Final answer:
The formula for the universal gravitational constant is G = 6.67 × 10⁻¹¹ N · m²/kg². If the centers of the spheres are 20 cm apart, the force between the spheres can be calculated using the formula for Newton's Law of Universal Gravitation.
Step-by-step explanation:
The formula for the universal gravitational constant is G = 6.67 × 10-11 N · m²/kg². This constant applies to masses of any composition and remains the same throughout the Universe. In this case, if the centers of the spheres are 20 cm apart, the force between the spheres can be calculated using the formula for Newton's Law of Universal Gravitation:
F = (G * m1 * m2) / r²
where F is the force between the spheres, G is the gravitational constant, m1 and m2 are the masses of the spheres, and r is the distance between their centers.

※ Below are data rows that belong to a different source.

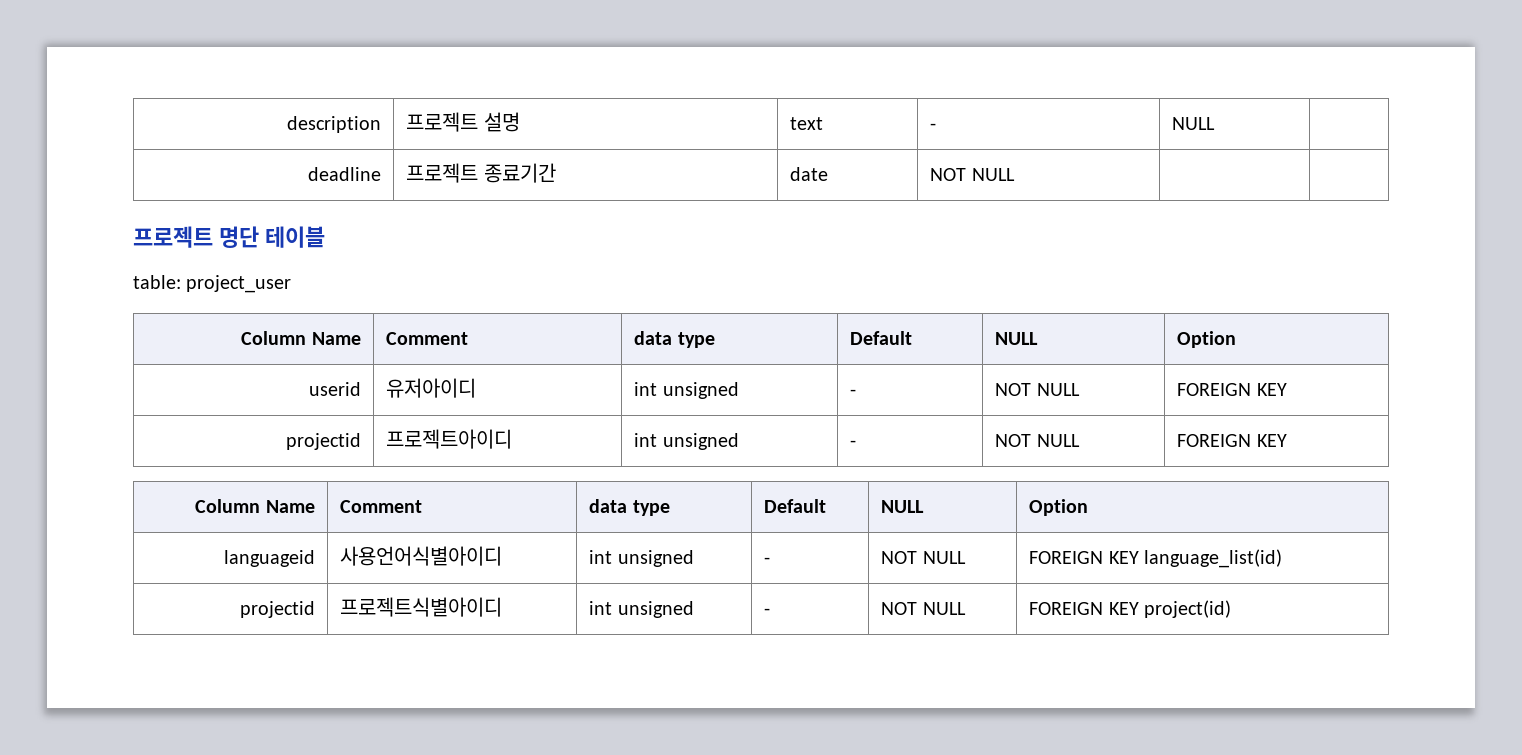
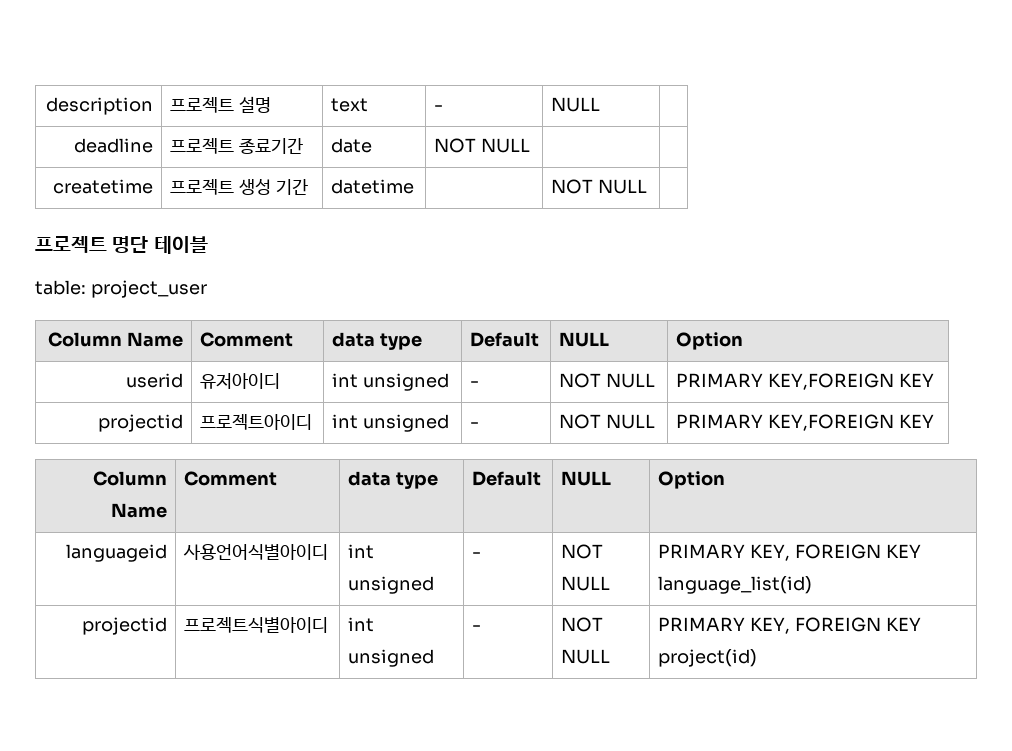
+ createtime | 프로젝트 생성 기간 | datetime | | NOT NULL |
- userid | 유저아이디 | int unsigned | - | NOT NULL | FOREIGN KEY
+ userid | 유저아이디 | int unsigned | - | NOT NULL | PRIMARY KEY,FOREIGN KEY
- projectid | 프로젝트아이디 | int unsigned | - | NOT NULL | FOREIGN KEY
+ projectid | 프로젝트아이디 | int unsigned | - | NOT NULL | PRIMARY KEY,FOREIGN KEY
- languageid | 사용언어식별아이디 | int unsigned | - | NOT NULL | FOREIGN KEY language_list(id)
+ languageid | 사용언어식별아이디 | int unsigned | - | NOT NULL | PRIMARY KEY, FOREIGN KEY language_list(id)
- projectid | 프로젝트식별아이디 | int unsigned | - | NOT NULL | FOREIGN KEY project(id)
+ projectid | 프로젝트식별아이디 | int unsigned | - | NOT NULL | PRIMARY KEY, FOREIGN KEY project(id)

The formula for the universal gravitational constant, G, is G = 6.67 × 10⁻¹¹ N · m²/kg². This value is used in Newton's Law of Universal Gravitation, which describes the gravitational force (F) between two masses (m1 and m2) that are a certain distance (r) apart.
The equation to calculate the gravitational force is F = G × (m1 × m2) / r². If two spheres have their centers 20 cm apart, you would convert that distance into meters (0.2 m), and then use this along with the masses of the spheres in the above formula to calculate the force between them.